11/2/11

Pumpkin Pickles

I took a walk yesterday and every ware I looked I saw jack-o-lanterns withering away on front porches, steps, and fences.  The once scary faces turning sad and droopy as the pumpkin breaks down.

It made me wonder how many die is this way and what we could do with them.  Other than pumpkin seeds and pumpkin pie I really don't use it that much.

I found this recipe in my canning book and decided to give it a go.  It is a work in progress so I will keep you posted on the final verdict.


Pumpkin Pickle Recipe

INGREDIENTS

1 5 pound pie pumpkin (avoid the monster pumpkins used for carving–too stringy)
kosher salt (do NOT use iodized table salt) 
1 cups sugar 

1 cup white vinegar plus 3 cups vinegar (may use a mix of white and apple cider)
1 Tbs whole cloves
1 stick cinnamon plus
4 sticks cinnamon
1 Tbs whole allspice
fresh ginger, crushed
powdered alum
canning jars, bands and lids

  1. Peel and seed the pumpkin and cut into 1 inch cubes. Put in a glass bowl, pour water over to cover and add 4 tablespoons kosher salt for each quart of water. Leave the pumpkin overnight or for at least 5 hours.
  2. Next day, drain the pumpkin cubes and rinse them well. Rinse the bowl well and put the pumpkin back into the bowl. In a medium pan, combine 1 quart water, 1 cup of sugar, 1 cup of vinegar, 1 Tbs whole cloves, 1 stick cinnamon, 1 Tbs allspice and ginger. Bring the mixture to a boil and boil for 5 minutes over medium-high heat. This is a syrup so be careful that it doesn’t boil over or you’ll have a mess on your stove.
    Remove the pan from the heat and pour the syrup over the drained, rinsed pumpkin.
    Let stand in a cool place overnight (refrigerator is fine, but bring to room temp prior to packing into jars)
  3. The next day, get your jars and lids ready: Fill your canning pot (or any large stockpot) halfway with water and bring to a boil. Put your canning jars into the pot (either using your canning rack or a pair of tongs) and allow to simmer for 10 minutes. Lids and bands can be sterilized separately in another pot of simmering water.You want the jars dry when you fill them so after the ten minutes, remove the jars with tongs and place on a clean, dry towel. Lids and bands can sit in the water until you’re ready.
    Make sure you have several clean, lint-free towels on hand.

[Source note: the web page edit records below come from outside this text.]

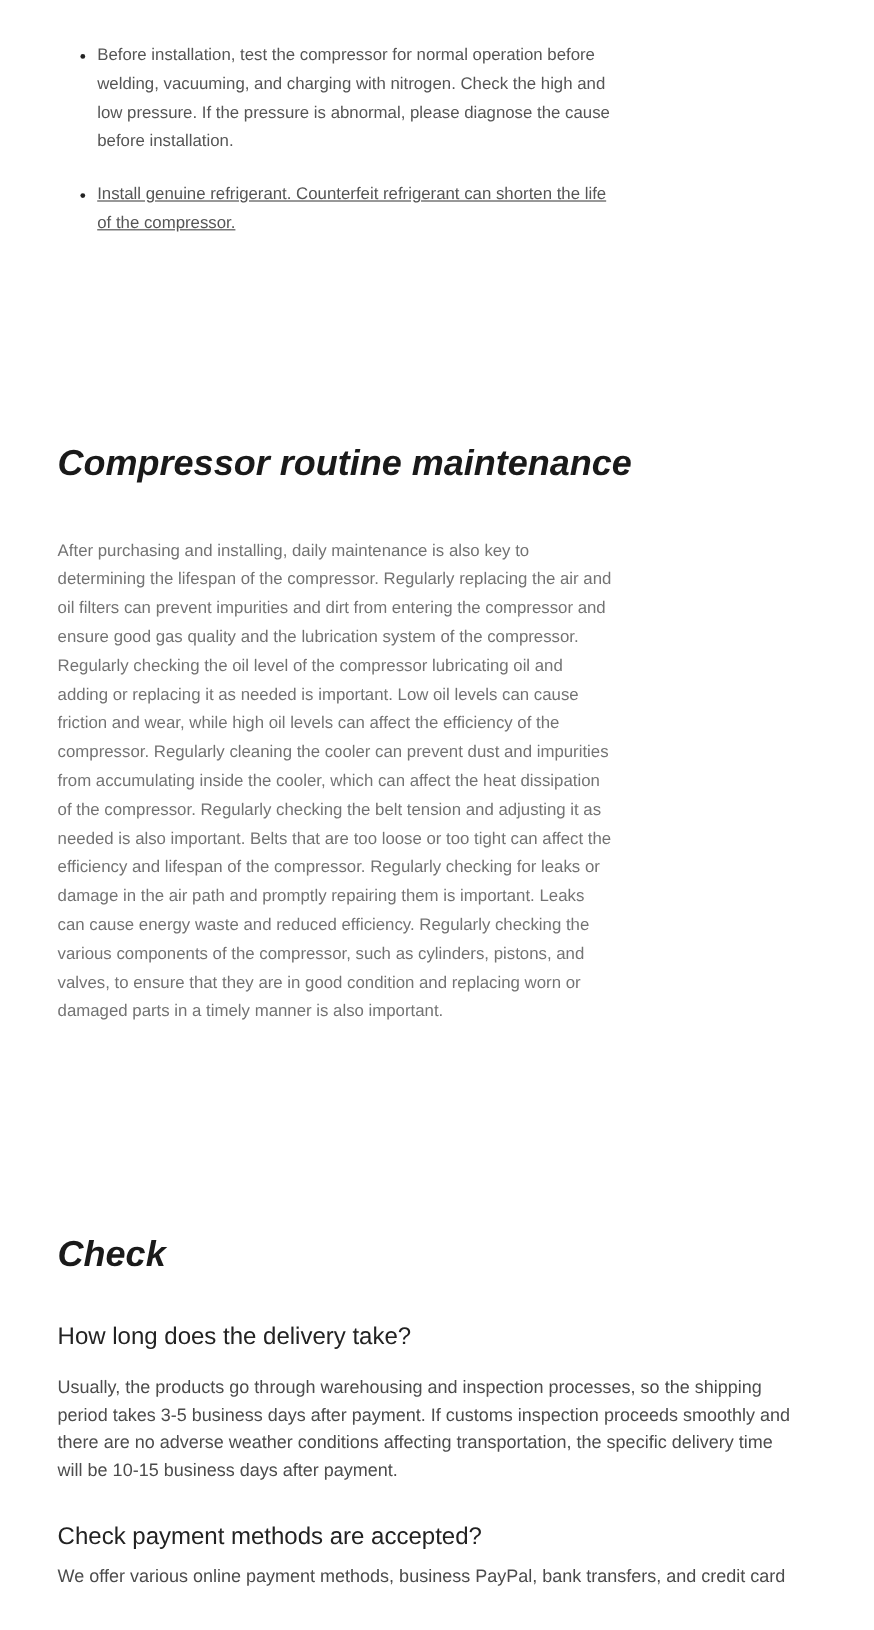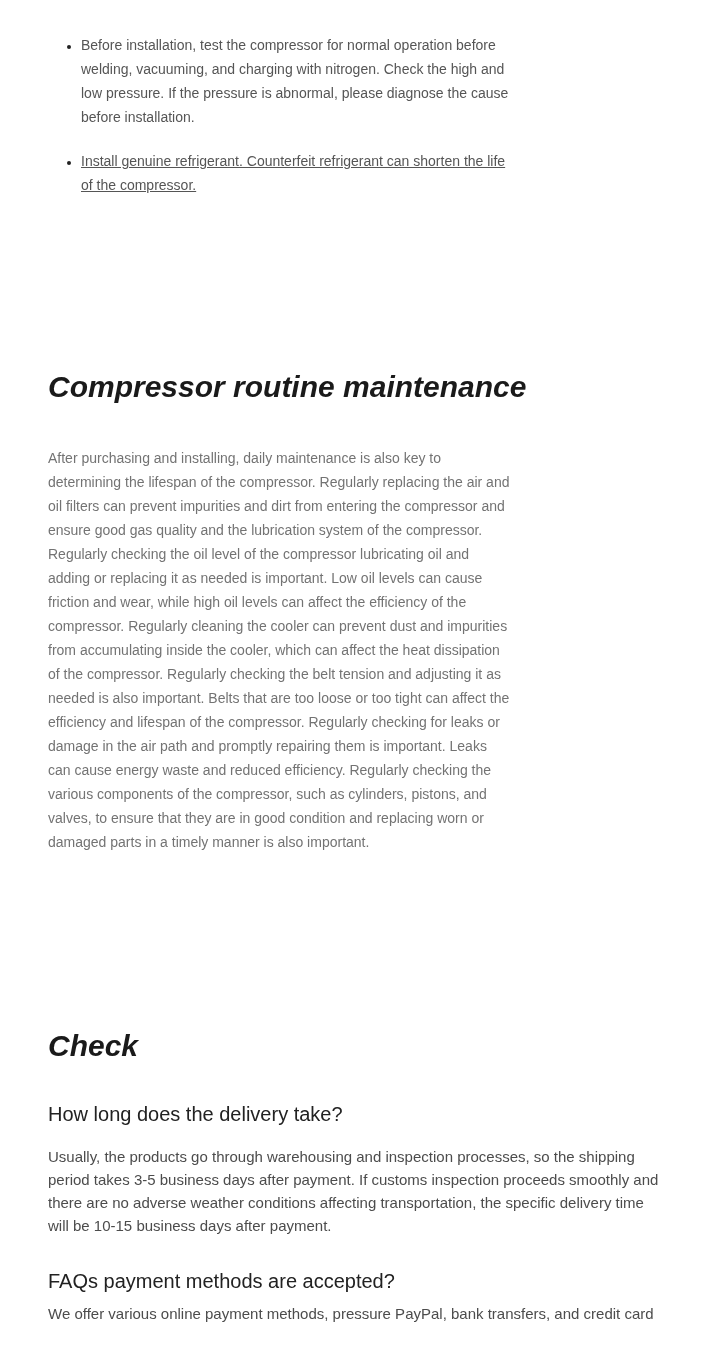"FAQs payment methods are accepted?" h3.faq-question { text: FAQs -> Check }
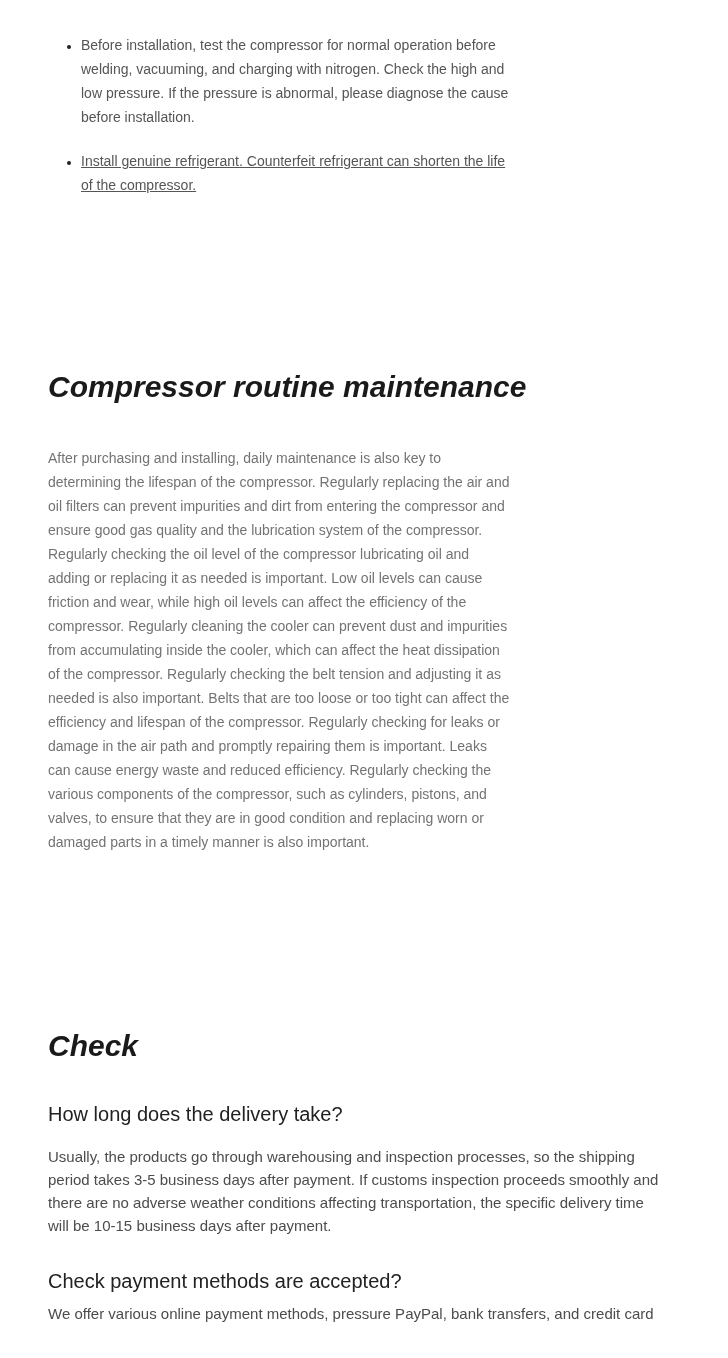"We offer various online payment" p.faq-answer { text: pressure -> business }
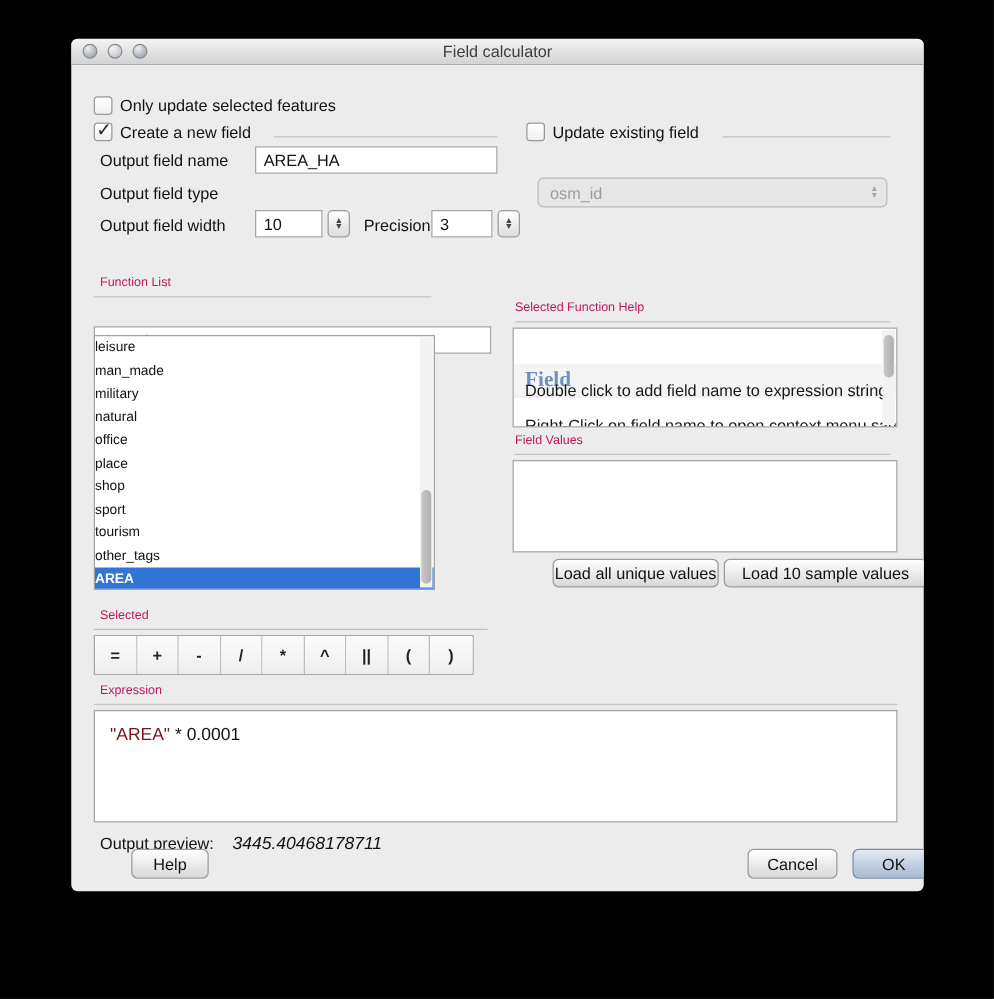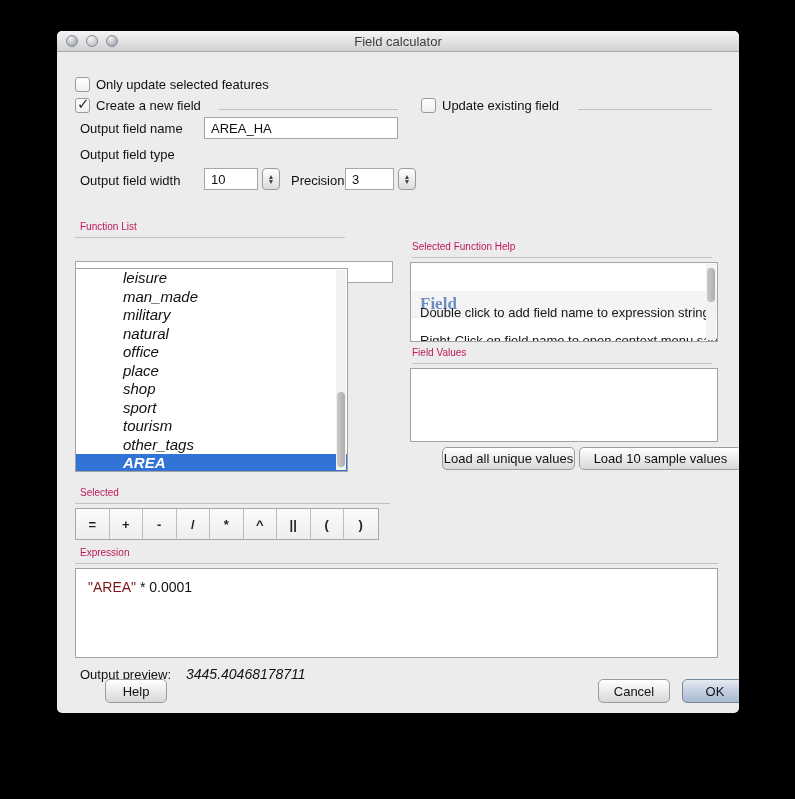"osm_id" div.combo { html: none -> <div> <span>osm_id</span> <span> <span>▲</span> <span>▼</span> </span> </div> }
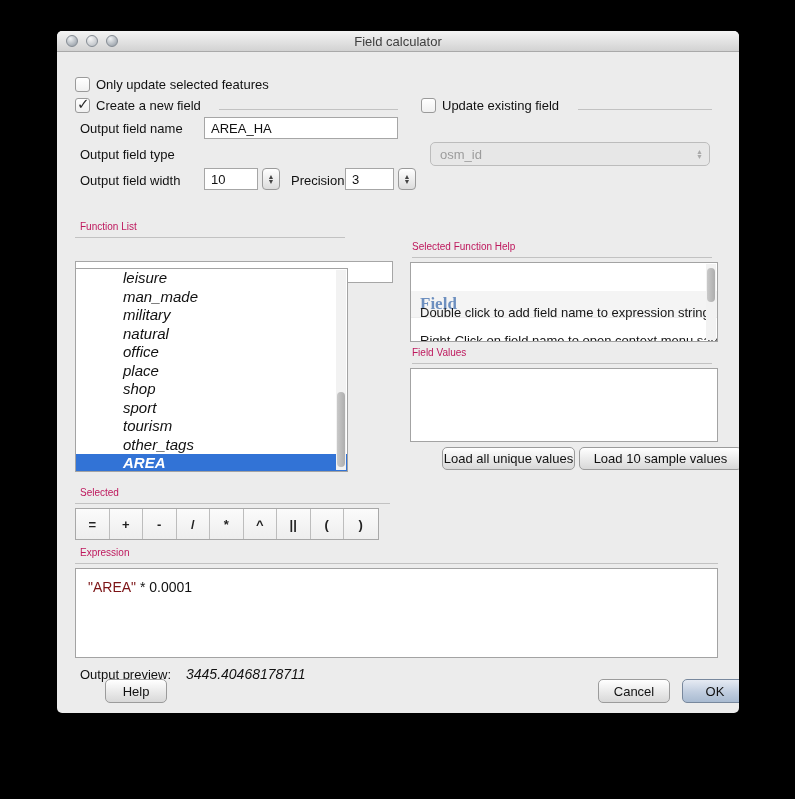"leisure" .list-item { font-size: 15px -> 11px; font-style: italic -> none; padding-left: 47px -> none }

A wide-mouth canning funnel is very helpful, but not necessary.
    Keep the water in the canning pot boiling while you finish the next steps.
  4. Remove the pumpkin cubes from the syrup and distribute the cubes among your sterilized canning jars, filling the jars up to within 1 inch of the rim with pumpkin cubes. Break up the remaining cinnamon sticks and slide one piece down into each jar with the pumpkin.
  5. Pour the syrup into a saucepan and add 3 more cups of sugar and 3 more cups of vinegar. Bring back to a boil.  (I am cutting down on my sugar so I only used 1 cup sugar...  use your own judgement)
  6. Remove the syrup from the heat and ladle into the jars over the pumpkin cubes. Make sure the cloves and allspice are evenly distributed among the jars. Fill jars to within 1/2 inch of the top.Wipe the rims carefully with a damp lint-free towel and add one little pinch of powdered alum to each jar.
  7. Before placing lids on jars, wipe the rubber-coated outside perimeter free of water and place them squarely on the rims. Screw on the bands, firmly, but not too tight. Place the jars back into the boiling hot water bath and process for ten minutes.
  8. After processing, remove the jars and place on a  towel to cool. As they cool, the lids should snap down with an audible “pop.” This means the jar is sealed properly. If any of your lids do not pop down (or if you can still push the lid down) you can either re-process, or just put the jar in the fridge after it’s cool and use the pumpkin within 10 days.
    Leave the properly sealed jars in a cool place for at least 1 week before eating.  The longer they sit the better the flavor.


Let me know if you have any favorite pumpkin recipes.  I'm up for trying anything.